Find the line that contains "text: 56.51 ->"; please output it and each line after it, exactly as shown, up to the end of the entries below, skipping pictures.

:: Supplied entries ::

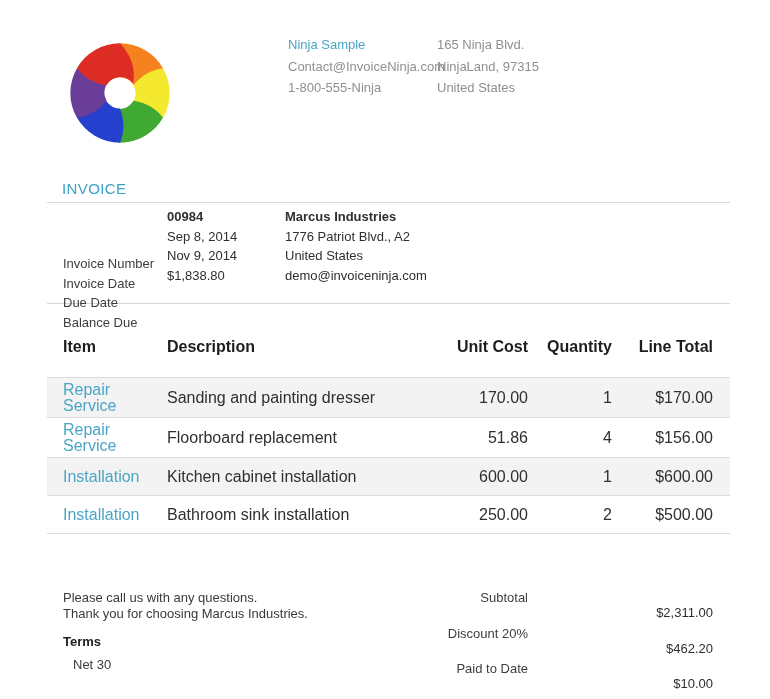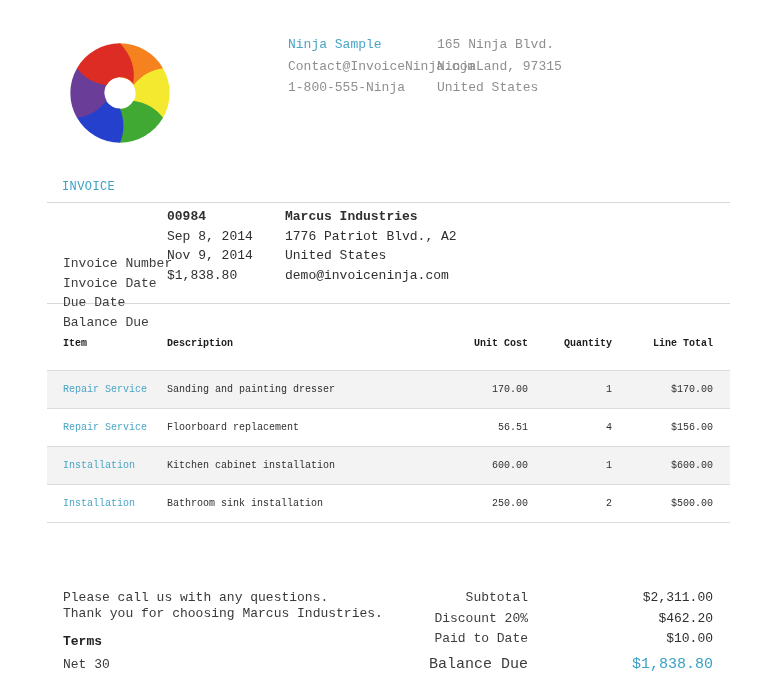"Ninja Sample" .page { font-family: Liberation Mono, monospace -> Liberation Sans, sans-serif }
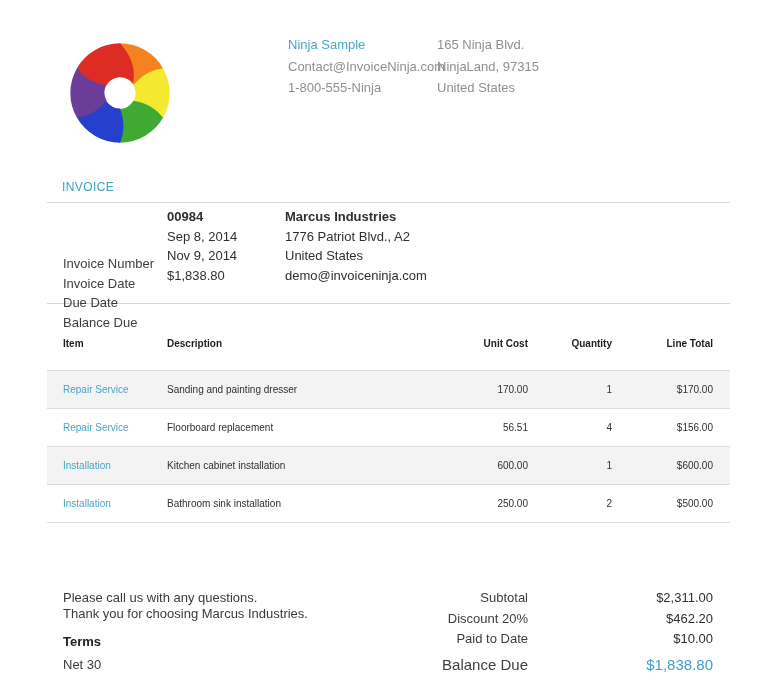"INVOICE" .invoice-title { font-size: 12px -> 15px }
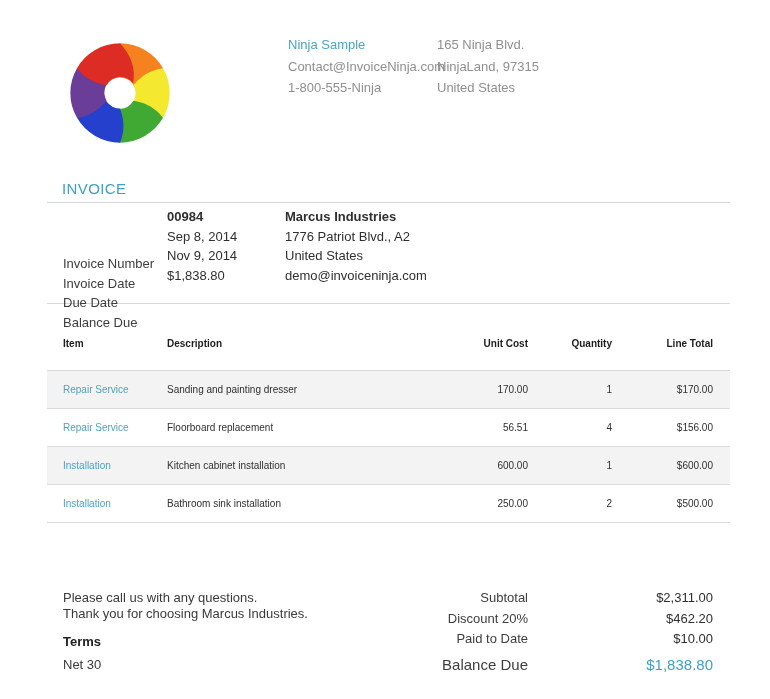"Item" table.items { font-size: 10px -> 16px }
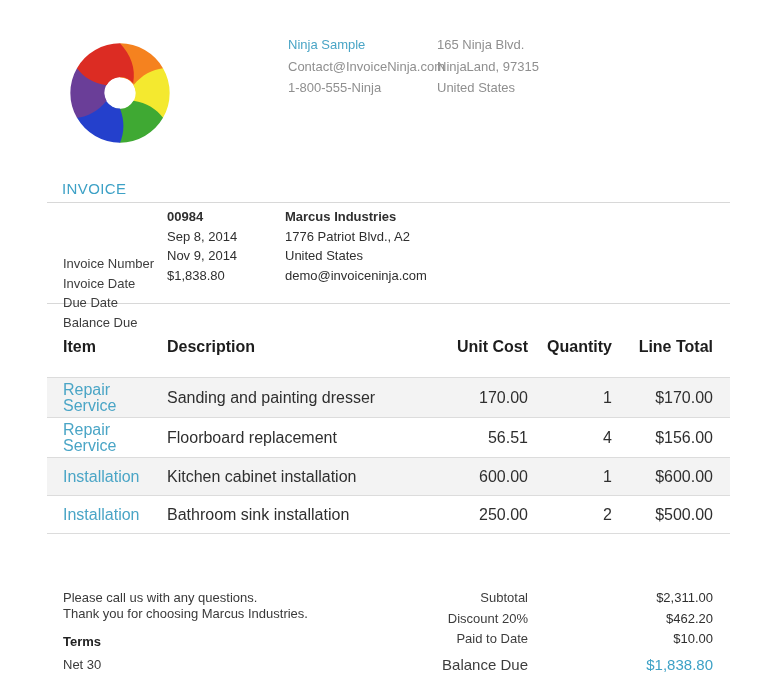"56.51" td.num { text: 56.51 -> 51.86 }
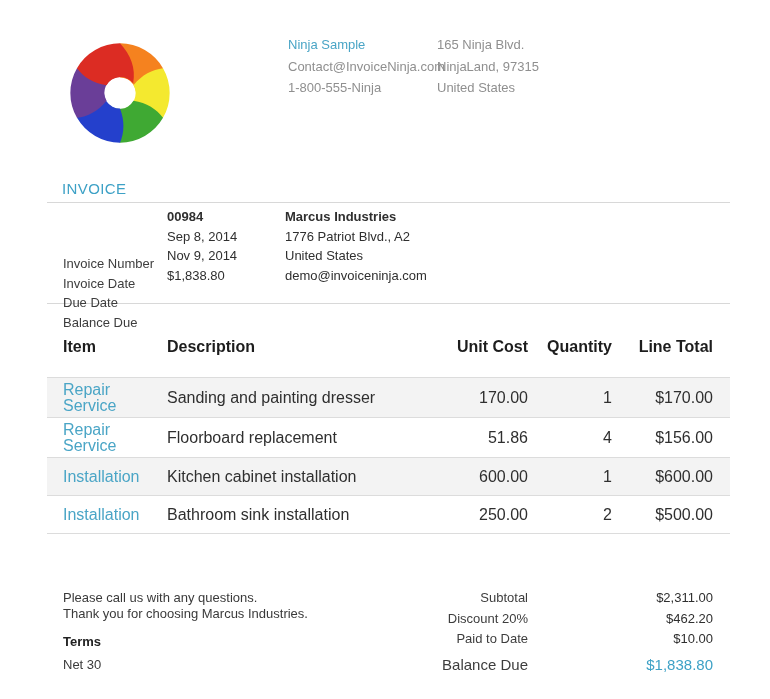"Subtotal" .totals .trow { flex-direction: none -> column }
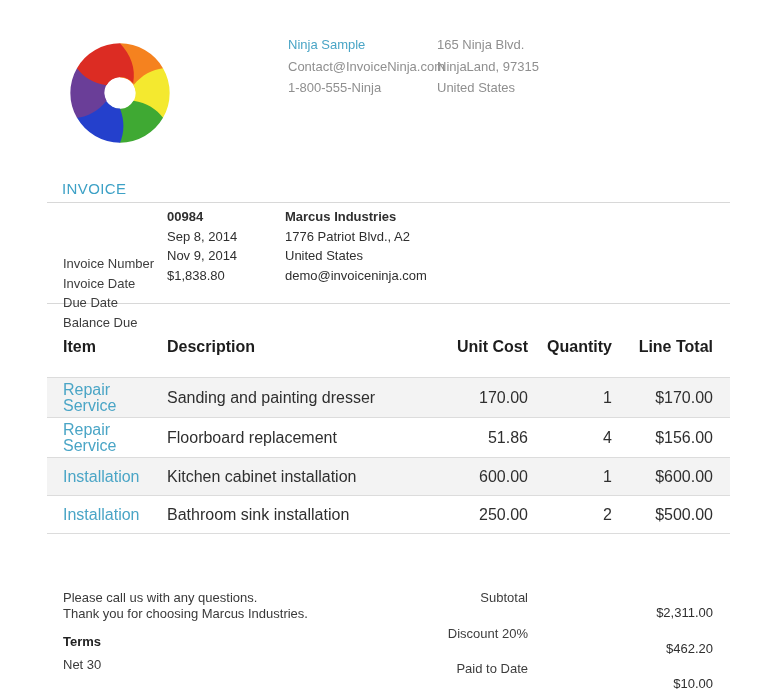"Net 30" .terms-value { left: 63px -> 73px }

:::

Response box:
"56.51" td.num { text: 56.51 -> 51.86 }
"Subtotal" .totals .trow { flex-direction: none -> column }
"Net 30" .terms-value { left: 63px -> 73px }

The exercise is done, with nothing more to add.